======== Records for the exercise

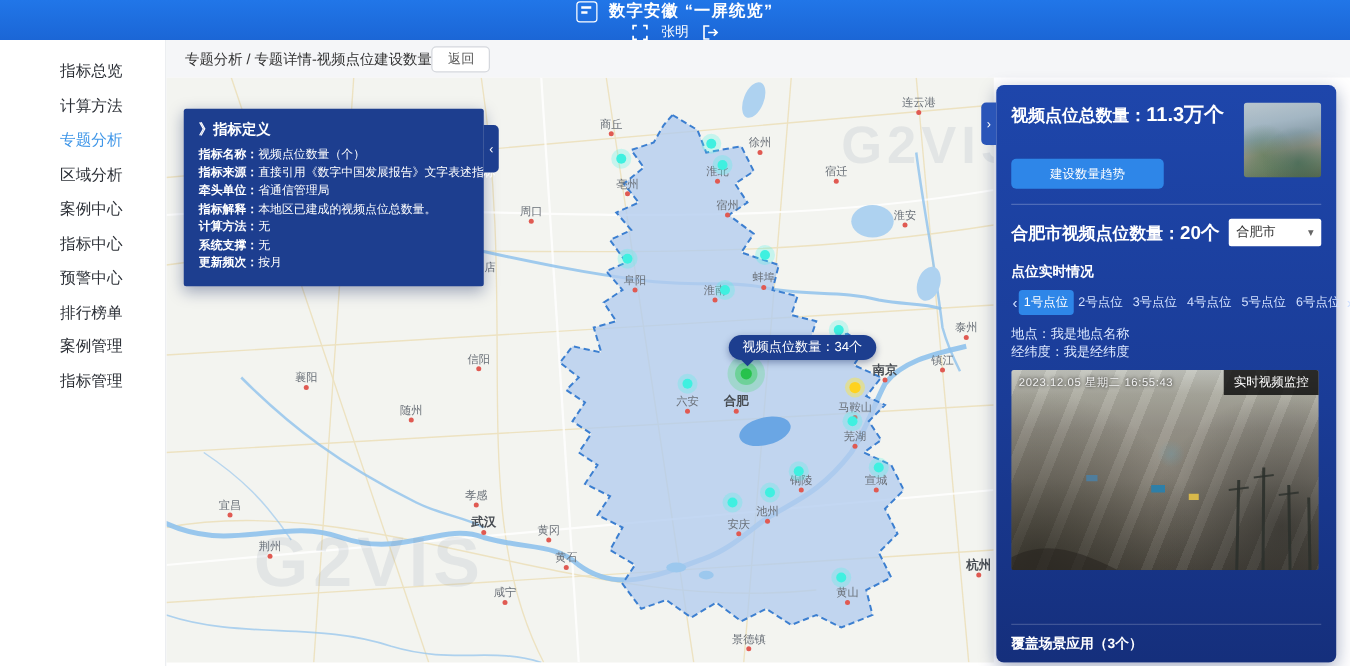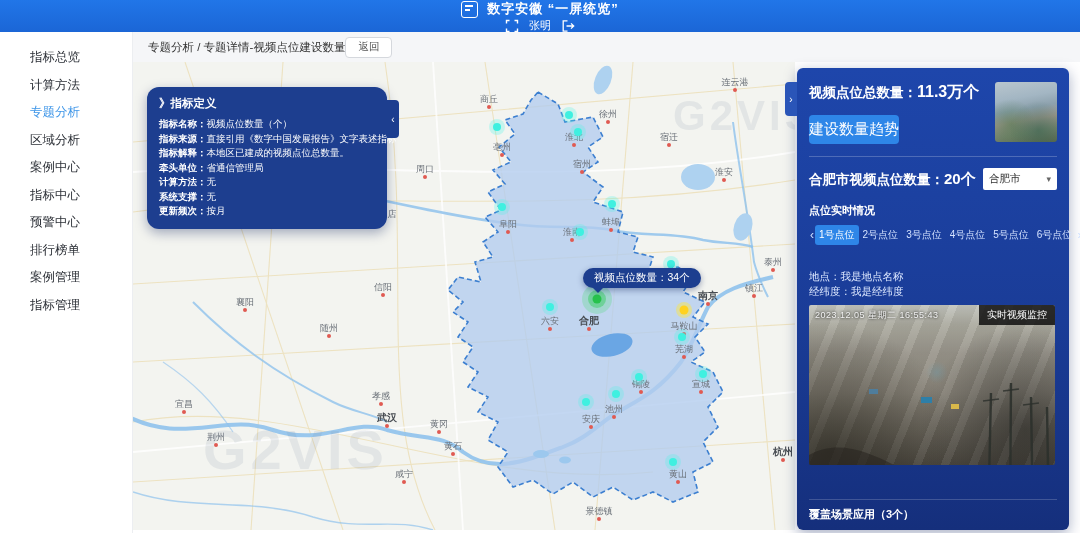--- a/index.html
+++ b/index.html
@@ -14,42 +14,42 @@
   .logo{width:17px;height:17px;border:1.5px solid #fff;border-radius:3px;position:relative;}
   .logo:before{content:"";position:absolute;left:3px;top:3px;width:8px;height:2px;background:#fff;}
   .logo:after{content:"";position:absolute;left:3px;top:7px;width:5px;height:2px;background:#fff;}
   .hdr-title{color:#fff;font-size:13px;font-weight:bold;letter-spacing:1px;}
   .hdr-right{display:flex;align-items:center;gap:10px;color:#fff;font-size:11px;}
   .hdr-ic{width:14px;height:14px;display:block;}
 
   
   .side{position:absolute;left:0;top:32px;width:133px;bottom:0;background:#fff;border-right:1px solid #eceef1;
         padding-top:12px;z-index:20;}
-  .side-item{height:27.5px;line-height:27.5px;padding-left:30px;font-size:12.5px;color:#2b2f36;cursor:pointer;}
+  .side-item{height:27.5px;line-height:27.5px;padding-left:48px;font-size:12.5px;color:#2b2f36;cursor:pointer;}
   .side-item.active{color:#3f96e8;}
 
   
   .topbar{position:absolute;left:133px;top:32px;right:0;height:30px;background:#f5f6f8;z-index:15;
           display:flex;align-items:center;padding:0 16px 0 15px;}
   .crumb{font-size:11.5px;color:#333;}
   .btn-back{background:#fff;border:1px solid #d5d8dd;border-radius:4px;font-size:10.5px;color:#555;
             padding:2.5px 12px;cursor:pointer;}
 
   
   .map{position:absolute;left:133px;top:62px;width:662px;height:468px;background:#f3f4f0;overflow:hidden;z-index:5;}
   .map svg{position:absolute;left:0;top:0;}
   .city{font-size:9px;fill:#6a7078;text-anchor:middle;}
   .city.major{font-size:10px;font-weight:bold;fill:#474c52;}
   .citydot{fill:#e05a52;}
   .wm{position:absolute;font-weight:bold;color:rgba(130,142,160,0.14);letter-spacing:4px;pointer-events:none;}
   .wm1{left:540px;top:30px;font-size:42px;}
   .wm2{left:70px;top:355px;font-size:56px;}
 
   
-  .ind{position:absolute;left:14px;top:25px;width:240px;background:#1d3e8f;border-radius:12px;
+  .ind{position:absolute;left:14px;top:25px;width:240px;background:#1d3e8f;border-radius:2px;
        padding:9px 12px 10px;box-shadow:0 4px 12px rgba(10,30,90,.35);color:#fff;z-index:8;}
   .ind-title{font-size:11.5px;font-weight:bold;margin-bottom:6px;}
   .ind-row{display:flex;font-size:9.5px;line-height:14.5px;white-space:nowrap;}
   .ind-row .k{font-weight:bold;flex:none;}
   .ind-tab{position:absolute;right:-12px;top:13px;width:12px;height:38px;background:#1d3e8f;
            border-radius:0 4px 4px 0;color:#fff;font-size:10px;display:flex;align-items:center;justify-content:center;cursor:pointer;}
 
   
   .mtip{position:absolute;left:450px;top:206px;background:#1d3e8f;color:#fff;font-size:10.5px;
         padding:3px 11px;border-radius:11px;z-index:7;white-space:nowrap;box-shadow:0 2px 6px rgba(10,30,90,.4);}
@@ -57,39 +57,39 @@
 
   
   .rp{position:absolute;left:797px;top:68px;width:272px;height:462px;z-index:25;border-radius:6px;
       background:linear-gradient(180deg,#1e46ab 0%,#1a3c97 55%,#152f7c 100%);
       box-shadow:0 4px 14px rgba(10,30,90,.35);color:#fff;padding:14px 12px 10px;}
   .rp-tab{position:absolute;left:-12px;top:14px;width:12px;height:34px;background:#2a55b8;border-radius:4px 0 0 4px;
           color:#fff;font-size:10px;display:flex;align-items:center;justify-content:center;cursor:pointer;}
   .rp-row1{display:flex;justify-content:space-between;}
   .rp-total-label{font-size:13.5px;font-weight:bold;}
   .rp-total-value{font-size:16px;font-weight:bold;}
-  .btn-trend{margin-top:12px;background:#2e86e8;border:none;border-radius:4px;color:#fff;font-size:15px;
-             padding:5px 0;cursor:pointer;}
+  .btn-trend{margin-top:24px;background:#2e86e8;border:none;border-radius:4px;color:#fff;font-size:10px;
+             padding:5px 31px;cursor:pointer;}
   .thumb{width:62px;height:60px;border-radius:3px;flex:none;
          background:radial-gradient(circle at 70% 80%,rgba(40,90,70,.5),transparent 45%),
                     radial-gradient(circle at 25% 70%,rgba(60,110,60,.45),transparent 40%),
                     linear-gradient(170deg,#b9c6ce 0%,#a3b6c3 28%,#8da1ad 45%,#9c978c 62%,#77856f 80%,#5a684f 100%);}
   .rp-div{height:1px;background:rgba(255,255,255,.22);margin:12px 0 11px;}
   .rp-row2{display:flex;justify-content:space-between;align-items:center;}
   .rp-city-label{font-size:13.5px;font-weight:bold;}
   .rp-city-value{font-size:15px;font-weight:bold;}
   .sel{width:74px;height:22px;background:#fff;border-radius:2px;color:#333;font-size:10.5px;
        display:flex;align-items:center;justify-content:space-between;padding:0 6px;cursor:pointer;}
   .sel .caret{color:#666;font-size:9px;}
   .rt-label{margin-top:13px;font-size:11px;font-weight:bold;}
   .tabs{margin-top:7px;display:flex;align-items:center;justify-content:space-between;}
   .tarrow{color:#cfe0ff;font-size:12px;cursor:pointer;padding:0 1px;background:none;border:none;}
   .ptab{background:none;border:none;color:#d4e2ff;font-size:10px;padding:3px 4px;cursor:pointer;white-space:nowrap;}
   .ptab.sel2{background:#2e86e8;color:#fff;border-radius:3px;}
-  .loc{margin-top:24px;font-size:10.5px;line-height:14.5px;color:#dde8ff;}
+  .loc{margin-top:8px;font-size:10.5px;line-height:14.5px;color:#dde8ff;}
   .video{position:relative;margin-top:7px;width:246px;height:160px;border-radius:2px;overflow:hidden;
          background:radial-gradient(circle at 88% 78%,rgba(28,28,26,.55),transparent 42%),
                     radial-gradient(circle at 8% 92%,rgba(38,36,28,.6),transparent 48%),
                     radial-gradient(circle at 52% 42%,rgba(110,155,170,.4),transparent 7%),
                     repeating-linear-gradient(112deg,rgba(255,255,255,.08) 0 8px,rgba(0,0,0,.05) 8px 26px),
                     linear-gradient(180deg,#c3c5be 0%,#abaa9f 12%,#99958b 30%,#8c877c 55%,#6f6a60 78%,#4f4b43 100%);}
   .vts{position:absolute;left:6px;top:4px;font-size:9px;color:#f2f2f2;text-shadow:0 0 3px #000;letter-spacing:.5px;}
   .vbadge{position:absolute;right:0;top:0;background:rgba(10,10,10,.82);color:#fff;font-size:10px;padding:3px 8px;}
   .rp-foot{position:absolute;left:12px;right:12px;bottom:8px;font-size:11px;font-weight:bold;
            border-top:1px solid rgba(255,255,255,.18);padding-top:7px;}
@@ -304,26 +304,26 @@
       <div>
           <div class="ind-row">
             <span class="k">指标名称：</span>
             <span class="v">视频点位数量（个）</span>
           </div>
           <div class="ind-row">
             <span class="k">指标来源：</span>
             <span class="v">直接引用《数字中国发展报告》文字表述指标</span>
           </div>
           <div class="ind-row">
+            <span class="k">牵头单位：</span>
+            <span class="v">省通信管理局</span>
+          </div>
+          <div class="ind-row">
             <span class="k">指标解释：</span>
             <span class="v">本地区已建成的视频点位总数量。</span>
-          </div>
-          <div class="ind-row">
-            <span class="k">牵头单位：</span>
-            <span class="v">省通信管理局</span>
           </div>
           <div class="ind-row">
             <span class="k">计算方法：</span>
             <span class="v">无</span>
           </div>
           <div class="ind-row">
             <span class="k">系统支撑：</span>
             <span class="v">无</span>
           </div>
           <div class="ind-row">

================

■ Activity: Wherever the string "trend" appears in a line of the records, copy that line.

■ Task output:
-  .btn-trend{margin-top:12px;background:#2e86e8;border:none;border-radius:4px;color:#fff;font-size:15px;
+  .btn-trend{margin-top:24px;background:#2e86e8;border:none;border-radius:4px;color:#fff;font-size:10px;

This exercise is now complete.